TASK DETAILS
Give again, word for word, each line below starting at the one that contains "need the backboneClass" and ending at the one that contains "- Command : May".

DATA UNDER STUDY
--
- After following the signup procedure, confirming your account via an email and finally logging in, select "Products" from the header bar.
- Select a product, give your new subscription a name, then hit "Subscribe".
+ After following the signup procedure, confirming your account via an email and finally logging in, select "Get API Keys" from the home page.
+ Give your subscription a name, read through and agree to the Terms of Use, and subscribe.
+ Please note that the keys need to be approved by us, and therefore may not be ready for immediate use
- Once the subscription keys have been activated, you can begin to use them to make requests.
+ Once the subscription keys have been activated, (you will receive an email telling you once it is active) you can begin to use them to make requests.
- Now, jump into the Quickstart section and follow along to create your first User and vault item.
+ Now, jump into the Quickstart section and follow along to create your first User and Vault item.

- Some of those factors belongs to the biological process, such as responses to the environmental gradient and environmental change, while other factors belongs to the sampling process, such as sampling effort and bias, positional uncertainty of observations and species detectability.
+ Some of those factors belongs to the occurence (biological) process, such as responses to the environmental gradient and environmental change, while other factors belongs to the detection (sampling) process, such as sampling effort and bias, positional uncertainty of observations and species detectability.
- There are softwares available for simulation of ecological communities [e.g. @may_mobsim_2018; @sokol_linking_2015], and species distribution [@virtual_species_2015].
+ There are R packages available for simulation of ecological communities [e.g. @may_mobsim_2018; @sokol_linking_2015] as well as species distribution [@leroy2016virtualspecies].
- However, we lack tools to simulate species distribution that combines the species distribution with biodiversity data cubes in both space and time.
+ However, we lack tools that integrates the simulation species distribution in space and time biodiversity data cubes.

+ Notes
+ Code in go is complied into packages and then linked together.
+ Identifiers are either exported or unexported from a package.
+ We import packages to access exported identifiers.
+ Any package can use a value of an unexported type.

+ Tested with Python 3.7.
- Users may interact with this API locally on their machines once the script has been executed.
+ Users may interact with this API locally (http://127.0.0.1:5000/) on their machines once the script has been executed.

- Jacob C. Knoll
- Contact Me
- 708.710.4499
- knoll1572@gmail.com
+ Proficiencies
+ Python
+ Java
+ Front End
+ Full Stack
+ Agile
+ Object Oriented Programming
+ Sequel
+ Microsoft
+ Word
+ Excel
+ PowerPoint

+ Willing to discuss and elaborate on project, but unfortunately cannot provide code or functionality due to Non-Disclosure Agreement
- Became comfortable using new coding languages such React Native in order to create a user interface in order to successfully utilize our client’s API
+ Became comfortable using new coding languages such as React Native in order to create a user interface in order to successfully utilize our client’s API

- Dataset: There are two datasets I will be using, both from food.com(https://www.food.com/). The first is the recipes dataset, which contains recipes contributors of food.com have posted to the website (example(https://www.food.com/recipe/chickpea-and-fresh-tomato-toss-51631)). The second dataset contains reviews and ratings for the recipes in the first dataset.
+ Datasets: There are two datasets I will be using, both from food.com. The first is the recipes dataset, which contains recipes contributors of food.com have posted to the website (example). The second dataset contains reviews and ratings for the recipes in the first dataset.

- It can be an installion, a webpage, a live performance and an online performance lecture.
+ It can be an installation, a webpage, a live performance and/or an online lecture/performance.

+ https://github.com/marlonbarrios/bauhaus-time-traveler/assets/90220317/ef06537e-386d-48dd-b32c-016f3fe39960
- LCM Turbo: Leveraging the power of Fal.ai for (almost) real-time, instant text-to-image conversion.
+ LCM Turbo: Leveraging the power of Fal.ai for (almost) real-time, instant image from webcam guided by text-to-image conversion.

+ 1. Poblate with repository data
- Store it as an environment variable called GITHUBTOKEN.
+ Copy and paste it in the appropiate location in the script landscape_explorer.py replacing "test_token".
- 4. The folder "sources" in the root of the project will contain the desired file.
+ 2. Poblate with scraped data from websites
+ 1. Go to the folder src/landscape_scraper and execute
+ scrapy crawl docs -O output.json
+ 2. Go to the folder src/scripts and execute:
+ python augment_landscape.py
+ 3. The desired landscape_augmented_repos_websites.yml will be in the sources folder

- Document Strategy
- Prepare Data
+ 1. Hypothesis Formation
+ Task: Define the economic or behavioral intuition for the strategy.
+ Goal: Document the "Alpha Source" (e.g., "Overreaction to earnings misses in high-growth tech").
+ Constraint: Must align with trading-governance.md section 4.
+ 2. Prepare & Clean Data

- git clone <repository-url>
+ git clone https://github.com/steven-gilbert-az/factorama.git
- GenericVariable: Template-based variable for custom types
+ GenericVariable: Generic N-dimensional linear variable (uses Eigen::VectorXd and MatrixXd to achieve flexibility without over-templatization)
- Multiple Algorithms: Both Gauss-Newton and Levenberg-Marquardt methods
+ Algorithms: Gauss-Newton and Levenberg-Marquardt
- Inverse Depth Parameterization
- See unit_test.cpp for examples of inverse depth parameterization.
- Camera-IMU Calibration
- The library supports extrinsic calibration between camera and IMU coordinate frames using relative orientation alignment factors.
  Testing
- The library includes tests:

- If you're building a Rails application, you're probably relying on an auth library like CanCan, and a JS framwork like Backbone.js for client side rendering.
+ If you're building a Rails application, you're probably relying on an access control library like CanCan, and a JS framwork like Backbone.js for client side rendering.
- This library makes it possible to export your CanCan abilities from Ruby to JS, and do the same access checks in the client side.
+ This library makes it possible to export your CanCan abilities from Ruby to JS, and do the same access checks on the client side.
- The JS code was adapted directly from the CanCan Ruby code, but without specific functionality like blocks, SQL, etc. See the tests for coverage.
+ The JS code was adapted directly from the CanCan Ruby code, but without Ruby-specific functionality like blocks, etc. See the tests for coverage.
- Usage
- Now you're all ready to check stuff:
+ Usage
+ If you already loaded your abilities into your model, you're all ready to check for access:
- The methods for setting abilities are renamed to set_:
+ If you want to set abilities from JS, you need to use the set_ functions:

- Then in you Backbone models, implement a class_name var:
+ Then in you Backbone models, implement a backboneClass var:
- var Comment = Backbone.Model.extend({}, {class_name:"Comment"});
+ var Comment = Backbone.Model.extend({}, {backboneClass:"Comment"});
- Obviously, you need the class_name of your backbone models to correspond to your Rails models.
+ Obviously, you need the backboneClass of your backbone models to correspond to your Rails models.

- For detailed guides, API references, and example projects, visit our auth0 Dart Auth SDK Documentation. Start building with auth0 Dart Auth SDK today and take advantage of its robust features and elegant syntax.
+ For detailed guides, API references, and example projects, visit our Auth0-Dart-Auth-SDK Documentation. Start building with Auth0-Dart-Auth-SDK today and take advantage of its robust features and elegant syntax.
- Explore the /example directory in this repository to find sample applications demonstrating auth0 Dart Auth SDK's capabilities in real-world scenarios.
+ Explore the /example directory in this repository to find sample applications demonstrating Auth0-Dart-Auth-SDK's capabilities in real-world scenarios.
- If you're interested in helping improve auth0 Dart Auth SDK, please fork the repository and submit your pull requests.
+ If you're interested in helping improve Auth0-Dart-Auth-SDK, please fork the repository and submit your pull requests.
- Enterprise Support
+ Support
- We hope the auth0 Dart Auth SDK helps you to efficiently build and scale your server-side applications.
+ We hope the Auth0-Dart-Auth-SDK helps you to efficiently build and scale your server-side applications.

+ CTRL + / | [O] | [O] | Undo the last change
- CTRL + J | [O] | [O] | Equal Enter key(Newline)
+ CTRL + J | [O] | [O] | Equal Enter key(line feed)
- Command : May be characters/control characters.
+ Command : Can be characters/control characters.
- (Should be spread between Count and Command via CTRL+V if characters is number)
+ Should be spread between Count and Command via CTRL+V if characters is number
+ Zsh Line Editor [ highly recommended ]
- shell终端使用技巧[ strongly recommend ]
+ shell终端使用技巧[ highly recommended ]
--
COMPLETED EXERCISE
+ Obviously, you need the backboneClass of your backbone models to correspond to your Rails models.

- For detailed guides, API references, and example projects, visit our auth0 Dart Auth SDK Documentation. Start building with auth0 Dart Auth SDK today and take advantage of its robust features and elegant syntax.
+ For detailed guides, API references, and example projects, visit our Auth0-Dart-Auth-SDK Documentation. Start building with Auth0-Dart-Auth-SDK today and take advantage of its robust features and elegant syntax.
- Explore the /example directory in this repository to find sample applications demonstrating auth0 Dart Auth SDK's capabilities in real-world scenarios.
+ Explore the /example directory in this repository to find sample applications demonstrating Auth0-Dart-Auth-SDK's capabilities in real-world scenarios.
- If you're interested in helping improve auth0 Dart Auth SDK, please fork the repository and submit your pull requests.
+ If you're interested in helping improve Auth0-Dart-Auth-SDK, please fork the repository and submit your pull requests.
- Enterprise Support
+ Support
- We hope the auth0 Dart Auth SDK helps you to efficiently build and scale your server-side applications.
+ We hope the Auth0-Dart-Auth-SDK helps you to efficiently build and scale your server-side applications.

+ CTRL + / | [O] | [O] | Undo the last change
- CTRL + J | [O] | [O] | Equal Enter key(Newline)
+ CTRL + J | [O] | [O] | Equal Enter key(line feed)
- Command : May be characters/control characters.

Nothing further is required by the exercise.